▸ TASK ITEM
Retype, word for word, the line holding "font-style: normal;" and each line after it down to the end of the data; pictures are not copied.

▸ SOURCE INFORMATION

****

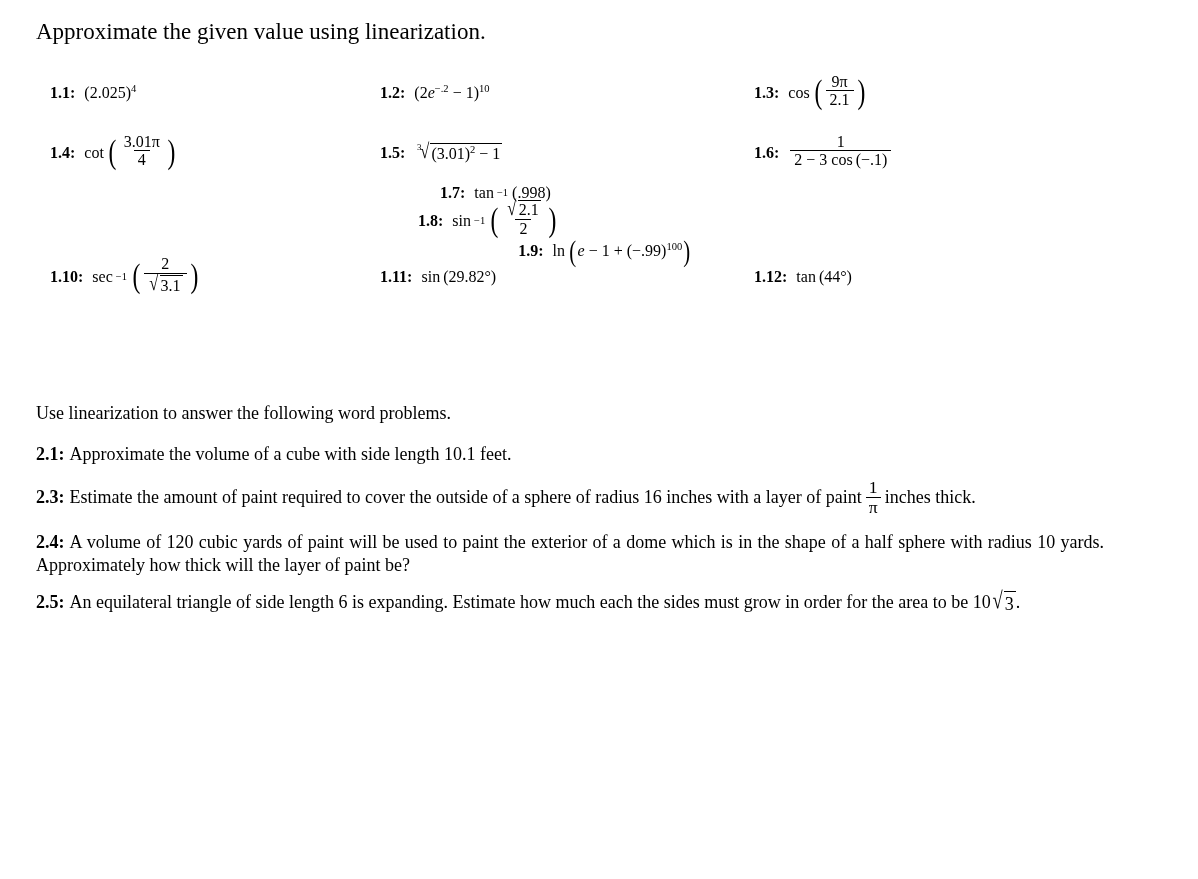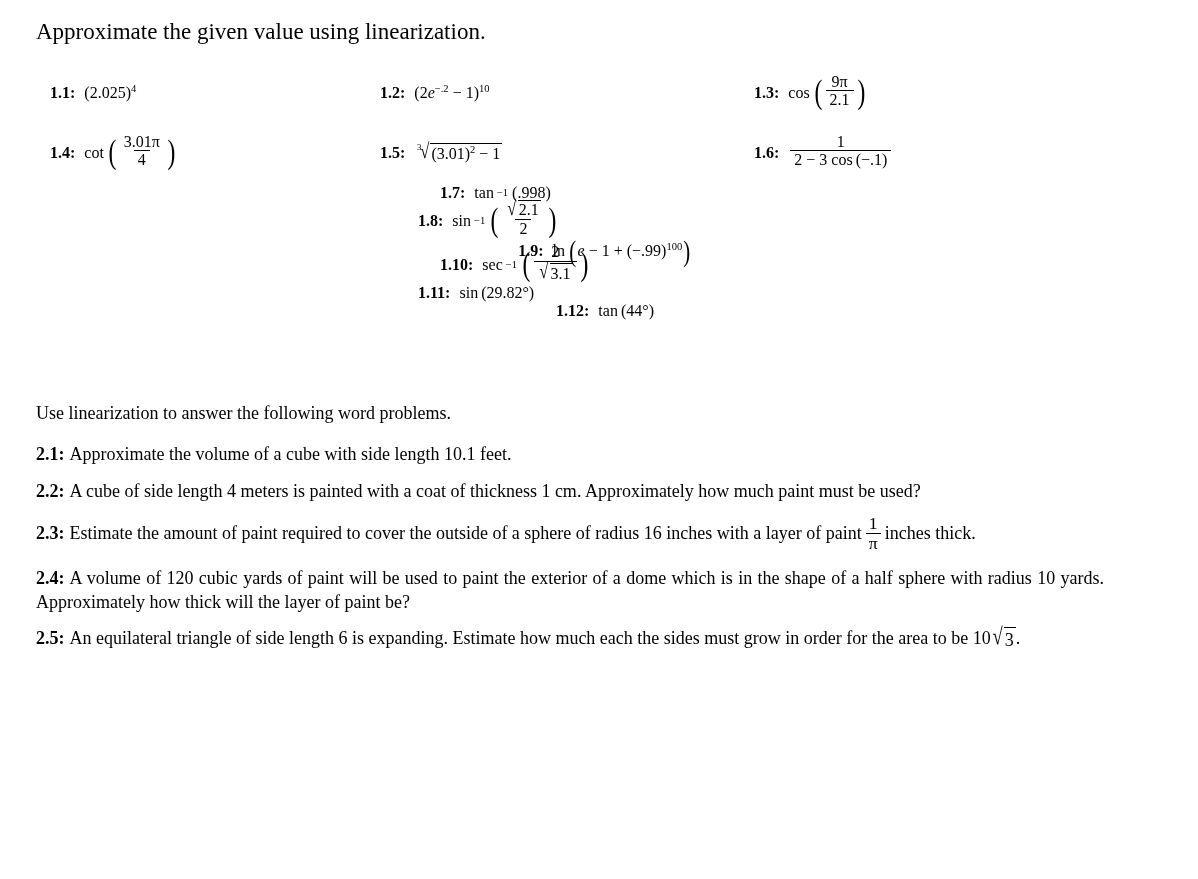--- a/index.html
+++ b/index.html
@@ -131,7 +131,7 @@
   .r-a { height: 58px; }
   .r-b { height: 62px; }
   .r-c { height: 62px; flex-direction: column; }
-  .r-d { height: 62px; flex-direction: column; }
+  .r-d { height: 62px; }
 
   .opname {
     font-style: normal;

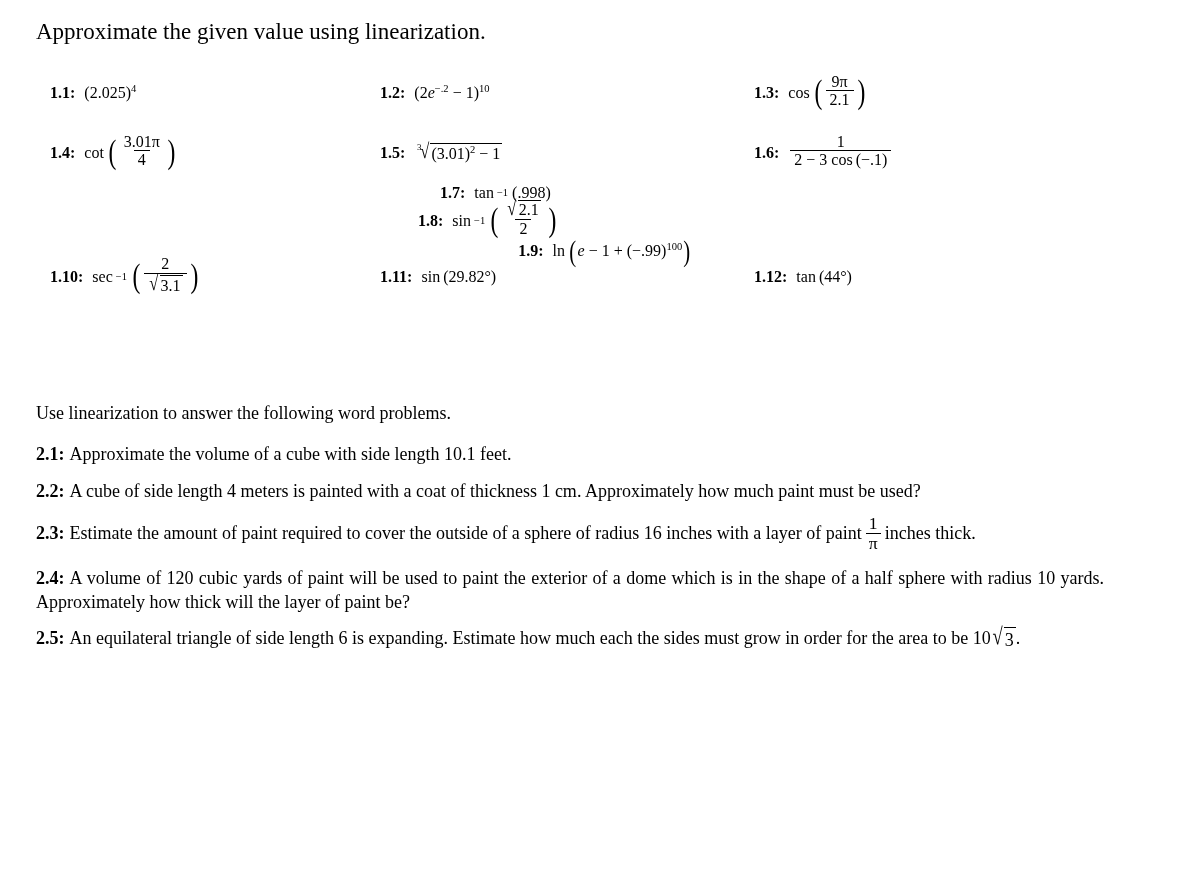--- a/index.html
+++ b/index.html
@@ -320,9 +320,6 @@
       <span class="plabel">2.1:</span><span>Approximate the volume of a cube with side length 10.1 feet.</span>
     </div>
 
-    <div class="wp">
-      <span class="plabel">2.2:</span><span>A cube of side length 4 meters is painted with a coat of thickness 1 cm. Approximately how much paint must be used?</span>
-    </div>
 
     <div class="wp">
       <span class="plabel">2.3:</span><span>Estimate the amount of paint required to cover the outside of a sphere of radius 16 inches with a layer of paint</span><span class="inlinefrac">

****

▸ TASK SOLUTION
     font-style: normal;

--- a/index.html
+++ b/index.html
@@ -320,9 +320,6 @@
       <span class="plabel">2.1:</span><span>Approximate the volume of a cube with side length 10.1 feet.</span>
     </div>
 
-    <div class="wp">
-      <span class="plabel">2.2:</span><span>A cube of side length 4 meters is painted with a coat of thickness 1 cm. Approximately how much paint must be used?</span>
-    </div>
 
     <div class="wp">
       <span class="plabel">2.3:</span><span>Estimate the amount of paint required to cover the outside of a sphere of radius 16 inches with a layer of paint</span><span class="inlinefrac">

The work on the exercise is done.